Jean-Martin Charcot, the 18th Century researcher of hysteria, may have inadvertently shown us one way. For over 30 years he worked, researched, and taught at a hospital trying to cure both men and women of hysteria with a minimal success rate. One patient, however, claims to have cured herself – through dancing.
Art, music, and dancing are all vehicles for us to connect with mystery, a practice of letting go into a powerful force beyond our control, a vast ocean with waves we can only ride. Letting that in can be scary, the waters there are at times dark and turbulent, but that’s also where we find the visceral beauty of creation and the gift of creativity.

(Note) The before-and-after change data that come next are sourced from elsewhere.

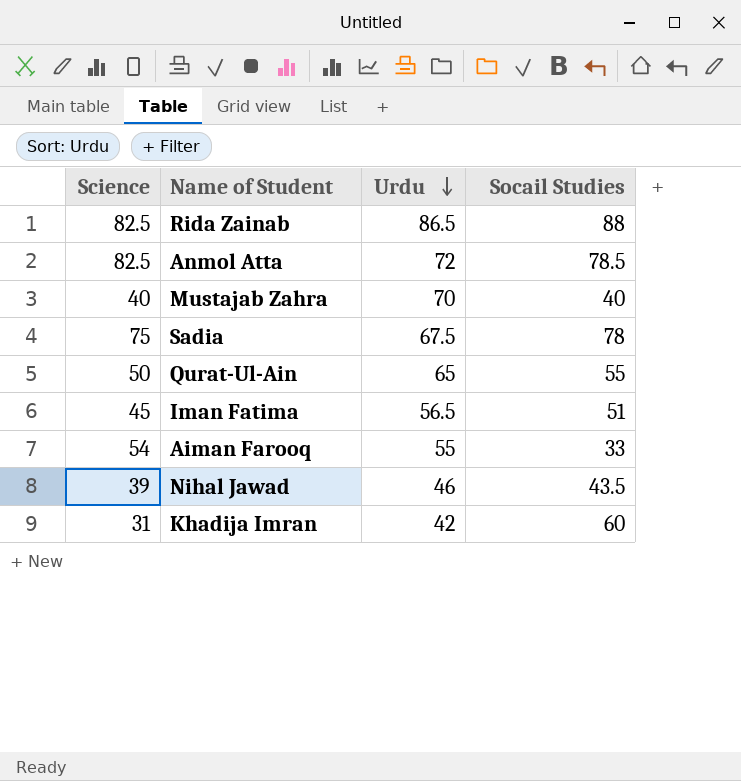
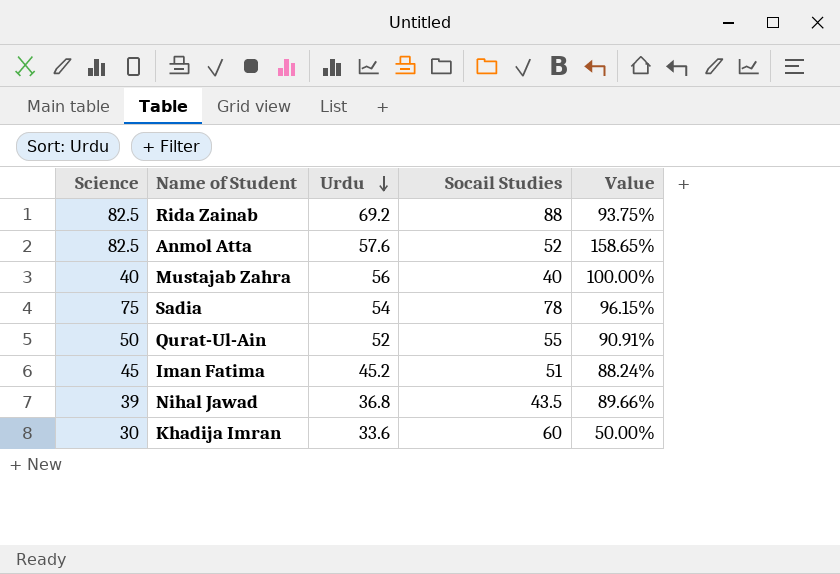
column Value | formula: none -> [Science] / [Socail Studies]
row Aiman Farooq: 54 | 55 | 33 -> none
Rida Zainab | Urdu: 86.5 -> 69.2
Anmol Atta | Urdu: 72 -> 57.6
Anmol Atta | Socail Studies: 78.5 -> 52
Mustajab Zahra | Urdu: 70 -> 56
Sadia | Urdu: 67.5 -> 54
Qurat-Ul-Ain | Urdu: 65 -> 52
Iman Fatima | Urdu: 56.5 -> 45.2
Nihal Jawad | Urdu: 46 -> 36.8
Khadija Imran | Science: 31 -> 30
Khadija Imran | Urdu: 42 -> 33.6

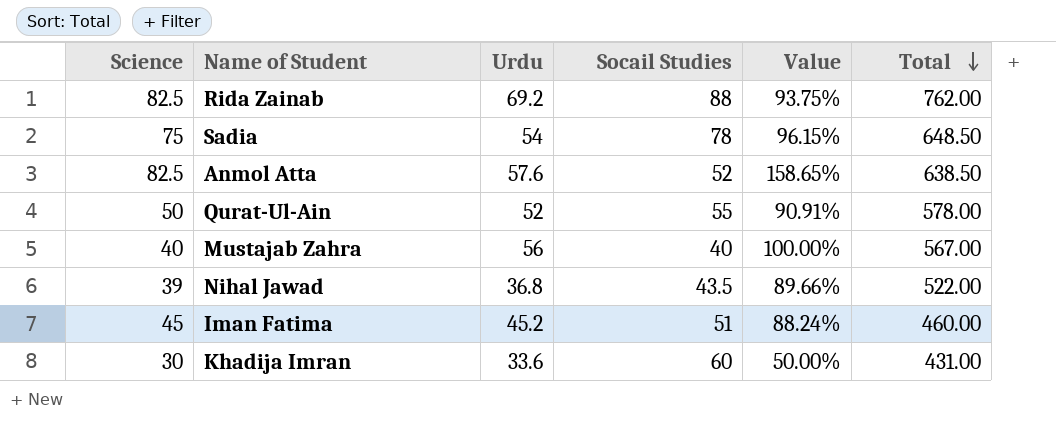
row order: Urdu descending -> Total descending
column Total | position: none -> 6

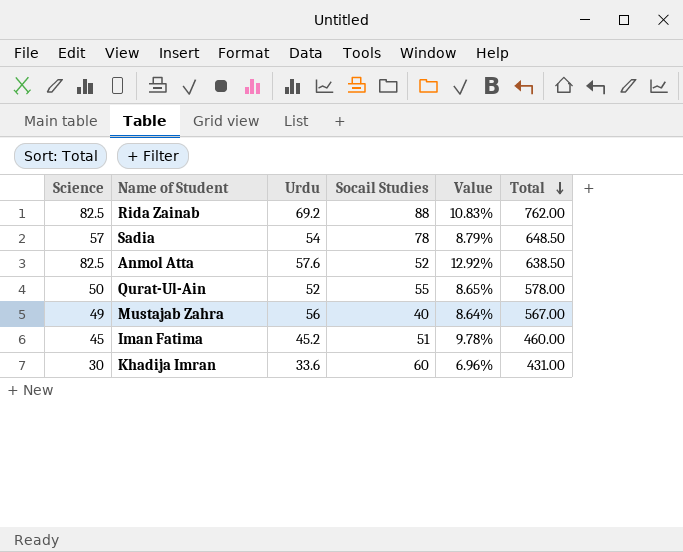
column Value | formula: [Science] / [Socail Studies] -> [Science] / [Total]
row Nihal Jawad: 39 | 36.8 | 43.5 | 89.66% | 522.00 -> none
Sadia | Science: 75 -> 57
Mustajab Zahra | Science: 40 -> 49

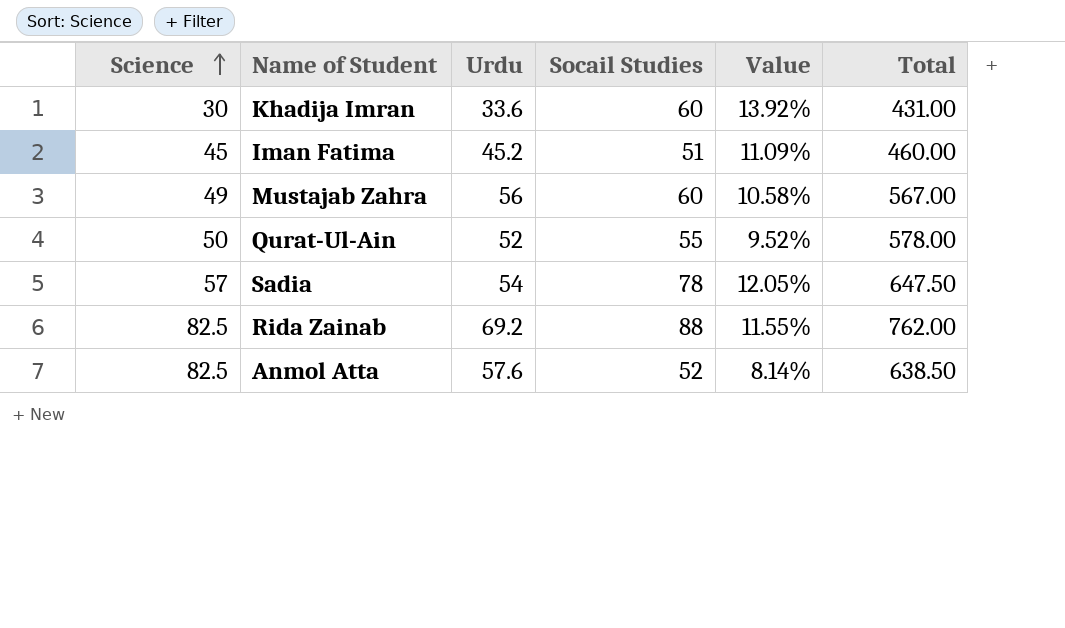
row order: Total descending -> Science ascending
column Value | formula: [Science] / [Total] -> [Socail Studies] / [Total]
Mustajab Zahra | Socail Studies: 40 -> 60
Sadia | Total: 648.50 -> 647.50

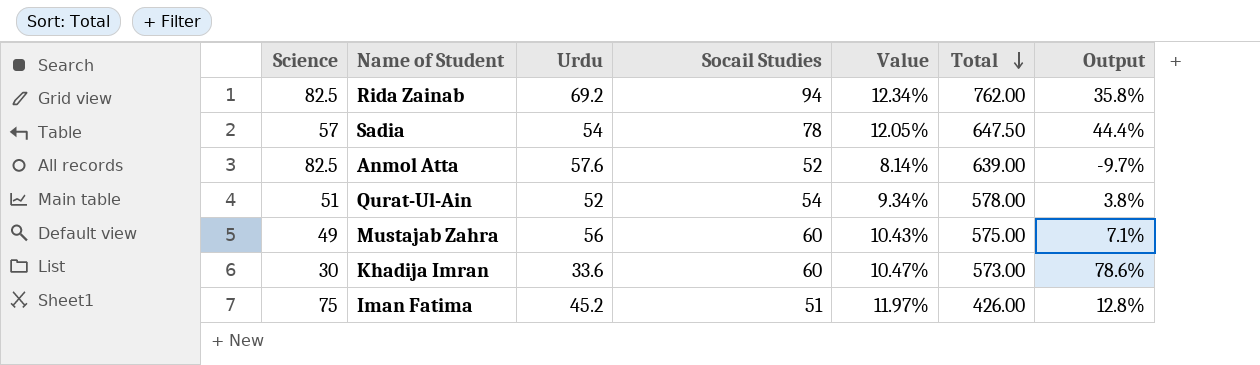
row order: Science ascending -> Total descending
column Output | formula: none -> ([Socail Studies] - [Urdu]) / [Urdu]
Rida Zainab | Socail Studies: 88 -> 94
Rida Zainab | Value: 11.55% -> 12.34%
Anmol Atta | Total: 638.50 -> 639.00
Qurat-Ul-Ain | Science: 50 -> 51
Qurat-Ul-Ain | Socail Studies: 55 -> 54
Qurat-Ul-Ain | Value: 9.52% -> 9.34%
Mustajab Zahra | Value: 10.58% -> 10.43%
Mustajab Zahra | Total: 567.00 -> 575.00
Khadija Imran | Value: 13.92% -> 10.47%
Khadija Imran | Total: 431.00 -> 573.00
Iman Fatima | Science: 45 -> 75
Iman Fatima | Value: 11.09% -> 11.97%
Iman Fatima | Total: 460.00 -> 426.00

As Mary Oliver wrote, “The poem gets written. I have wrestled with the angel and I am stained with light and I have no shame.”
Today, let’s let go of our shame and embrace the hysterical.
Performers
Molly Pease
Molly Pease is a GRAMMY-winning LA-based vocal artist and composer whose singing has been described as “sonically mesmerizing” (LA Weekly) and her genre-defying compositions described as “achingly gorgeous” (New Classic LA). Known for her singular interpretations of music in a range of styles, Molly brings expressiveness and theatricality to every performance. She is well-versed in folk, jazz, classical, opera, experimental, contemporary, and improvisational music. Passionate about interdisciplinary collaboration, she merges music, movement, and visuals in her work; performing in and composing for operas, albums, and concerts.
Molly uses improvisation and extended vocal techniques to achieve an ethereal sound described by Emerging Indie Bands as “not of this world,” and draws listeners in with memorable melodies and textural harmonic soundscapes. She is inspired by nature and speaks honestly about mental health in her music.
Divya Maus
Divya Maus is a German-Indian award-winning musician whose work spans the spectrum of theatrical, contemporary, and choral music. Her pieces have been performed by renowned artists including Shoshana Bean, the cast of Nickelodeon’s Baby Shark’s Big Show, and mezzo-soprano Geeta Novotny, as well as award-winning ensembles including the L.A. Choral Lab and Colorado’s Ars Nova Singers. She has scored plays for the New York City Children's Theatre, Smith Street Stage, and scored the dance fantasia The Shadow for Los Angeles-based dance-theatre company Mixed eMotion Theatrix. The lead single ‘Salty Water’ from Divya's debut album BIGGER earned her a finalist placement in the Great American Song Contest and led to her opening for the Beach Boys in Los Angeles in 2014.
Divya was an original cast member of Heather Christian's ORATORIO FOR LIVING THINGS (2022 off-Broadway), TERCE: A PRACTICAL BREVIARY (2024), and is a collaborator and musician on the epic immersive theatre trilogy un/tethered created and produced by interdisciplinary dance company Holdtight.